Monday, January 15, 2024

3Cs of idea communication illustrated through Andrej Karpathy’s LLM talk

Communicating your idea effectively is important be it to customers, team members, or investors. We presented 3 attributes of idea communication – curiosity, concreteness, and credibility in our book “8 steps to innovation”. In this blog, I would like to illustrate the 3Cs using Andrej Karpathy’s talk “Intro to large language models” which he published on his YouTube channel.

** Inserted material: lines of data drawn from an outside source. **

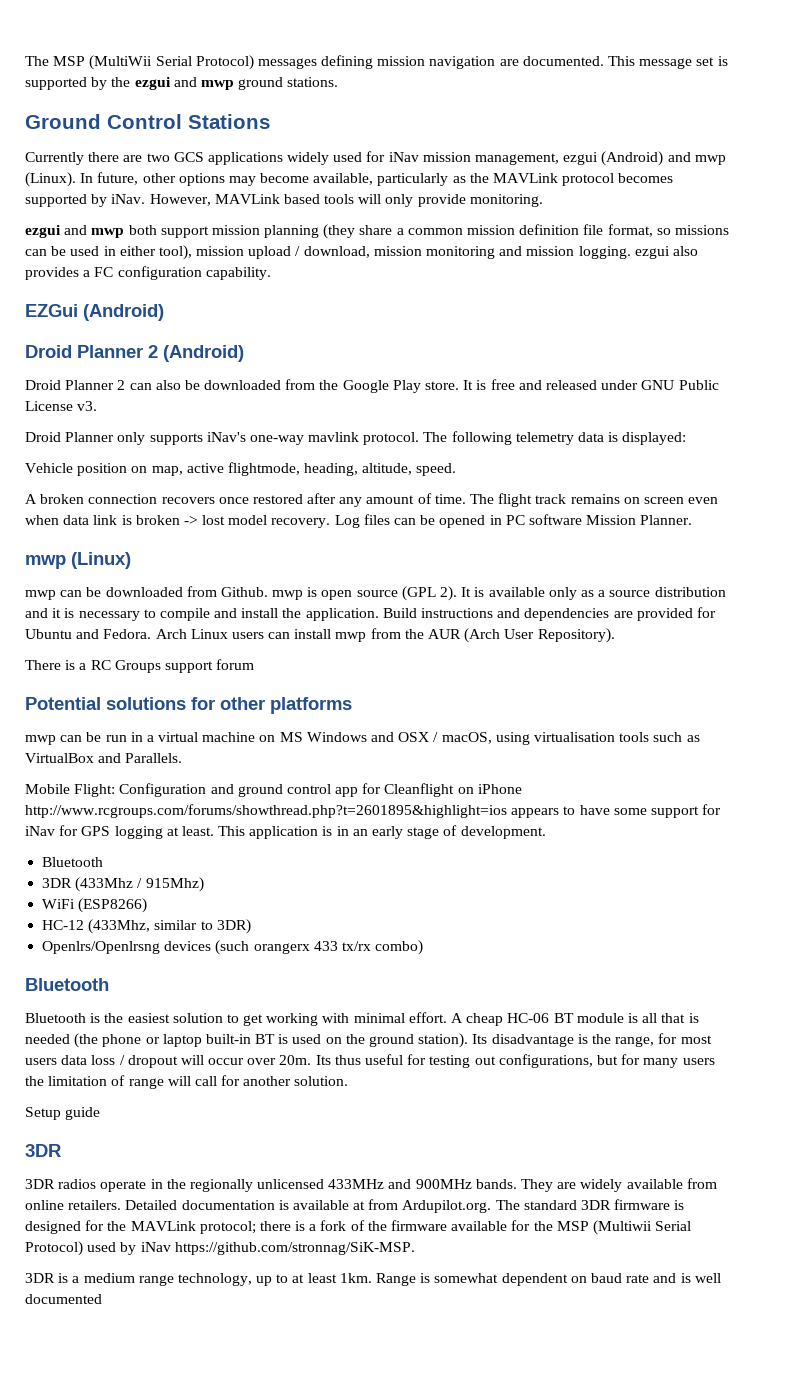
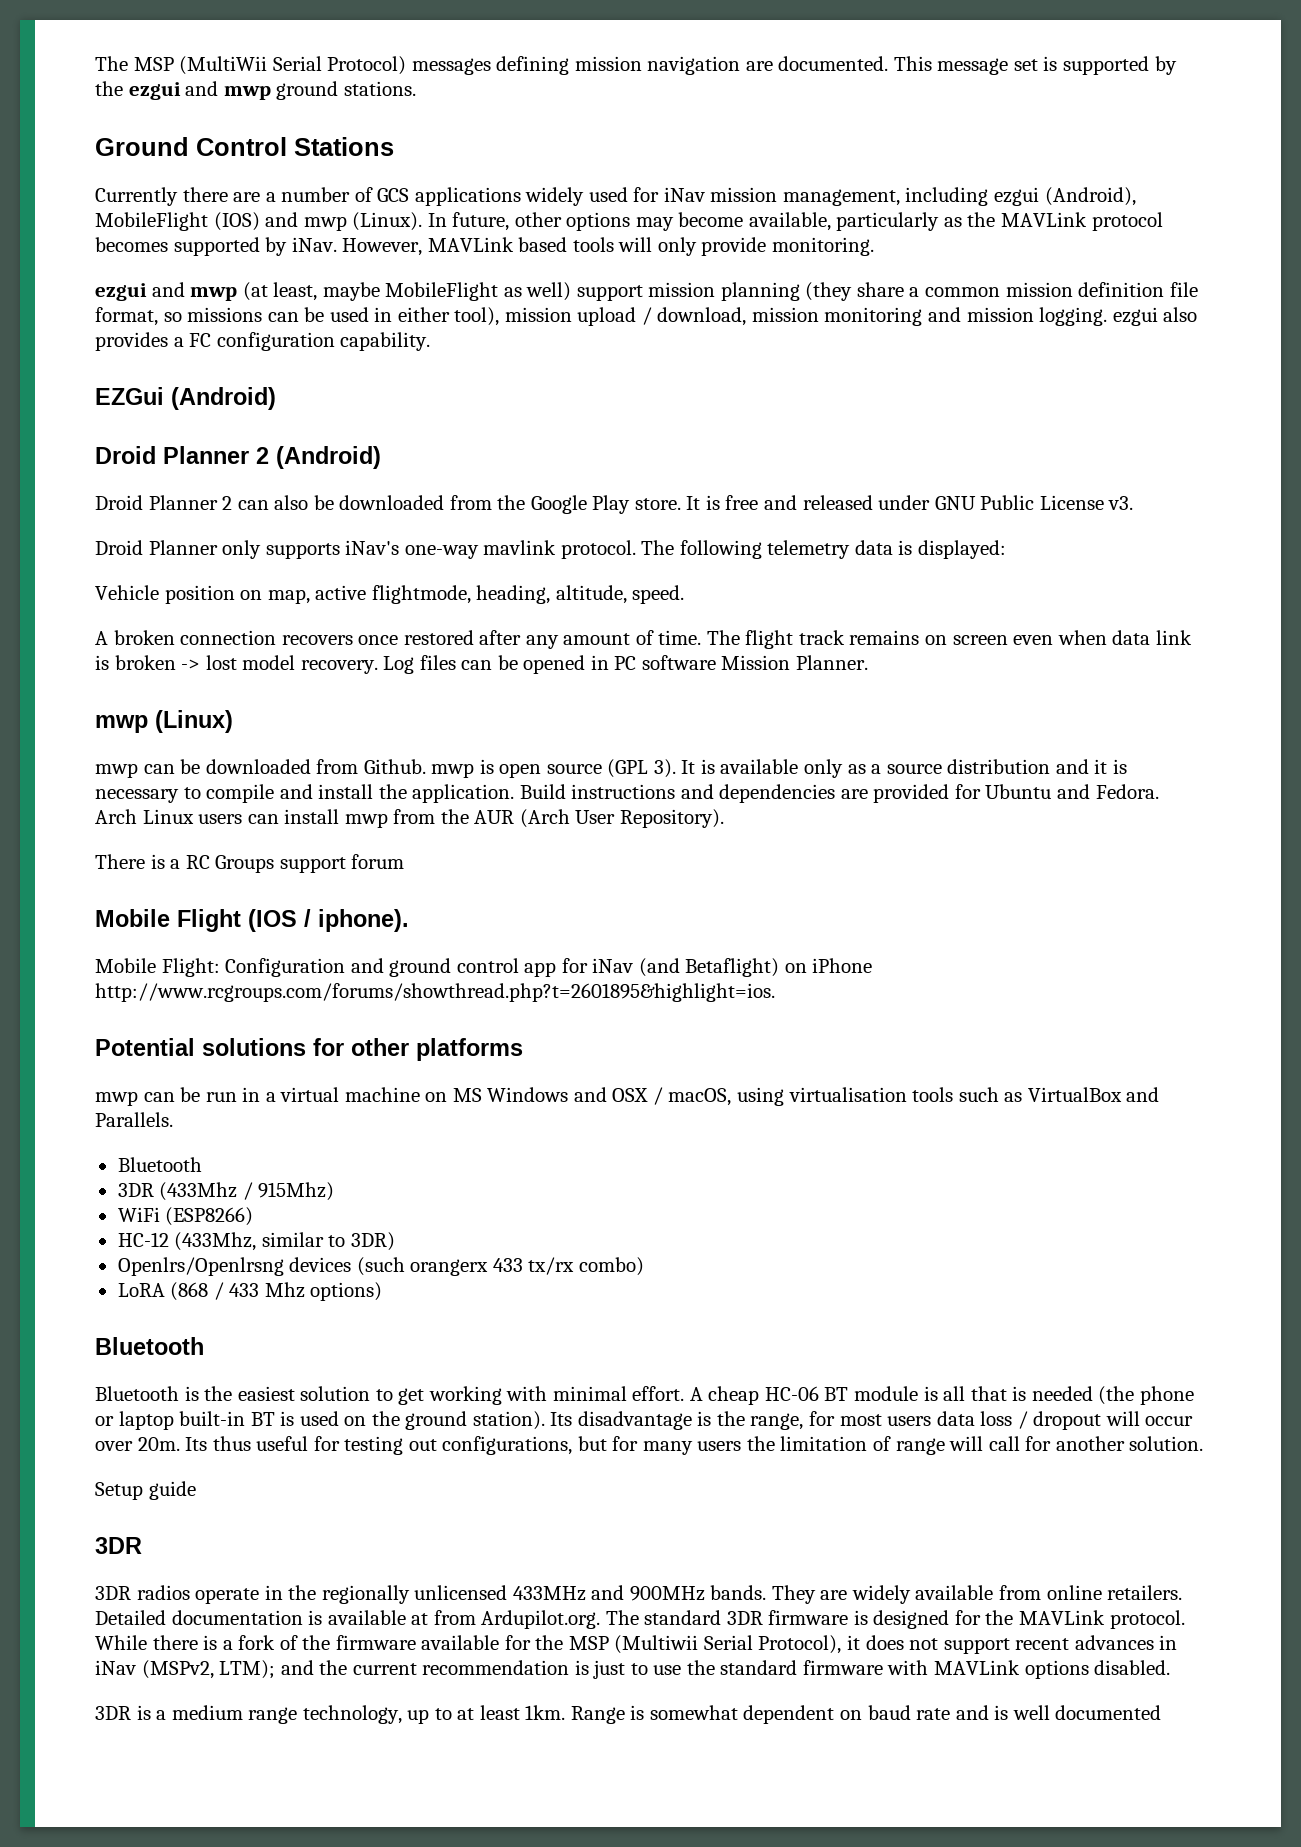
[146,153,170,162] two -> [265,187,373,202] a number of
[563,151,664,166] ezgui (Android) -> [905,187,1136,206] [95,212,260,231] including ezgui (Android), MobileFlight (IOS)
[128,225,157,235] both -> [242,282,572,301] (at least, maybe MobileFlight as well)
[440,586,458,601] 2). -> [653,759,676,778] 3).
(255, 664) none -> [95,909,409,932] [95,958,873,977] [95,983,775,1002] // Mobile Flight (IOS / iphone). // Mobile Flight: Configuration and ground control app for iNav (and Betaflight) on iPhone http://www.rcgroups.com/forums/showthread.php?t=2601895&highlight=ios.
[25,783,522,797] [25,804,722,818] [25,825,546,839] // Mobile Flight: Configuration and ground control app for Cleanflight on iPhone http://www.rcgroups.com/forums/showthread.php?t=2601895&highlight=ios appears to have some support for iNav for GPS logging at least. This application is in an early stage of development. -> (173, 1119) none
(424, 947) none -> [117,1282,383,1301] // LoRA (868 / 433 Mhz options)
[199,1221,256,1234] protocol; -> [1109,1610,1185,1629] [95,1635,147,1650] protocol. While
[25,1241,415,1256] Protocol) used by iNav https://github.com/stronnag/SiK-MSP. -> [758,1635,1178,1654] [95,1660,1171,1679] Protocol), it does not support recent advances in iNav (MSPv2, LTM); and the current recommendation is just to use the standard firmware with MAVLink options disabled.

Andrej Karpathy is one of my favorite teachers in the deep learning area. The OpenAI founding member and ex-director of AI at Tesla has a hands-on approach to teaching involving Python, Pytorch, and technical papers. Hence, I was surprised when Andrej uploaded a PowerPoint presentation on his YouTube channel. I was familiar with half the information in the talk. And yet, there was a lot I could learn from the way Andrej presented. It is an excellent example to illustrate how 3Cs – curiosity, concreteness, and credibility improve the effectiveness of a presentation. Let’s look at each C one by one.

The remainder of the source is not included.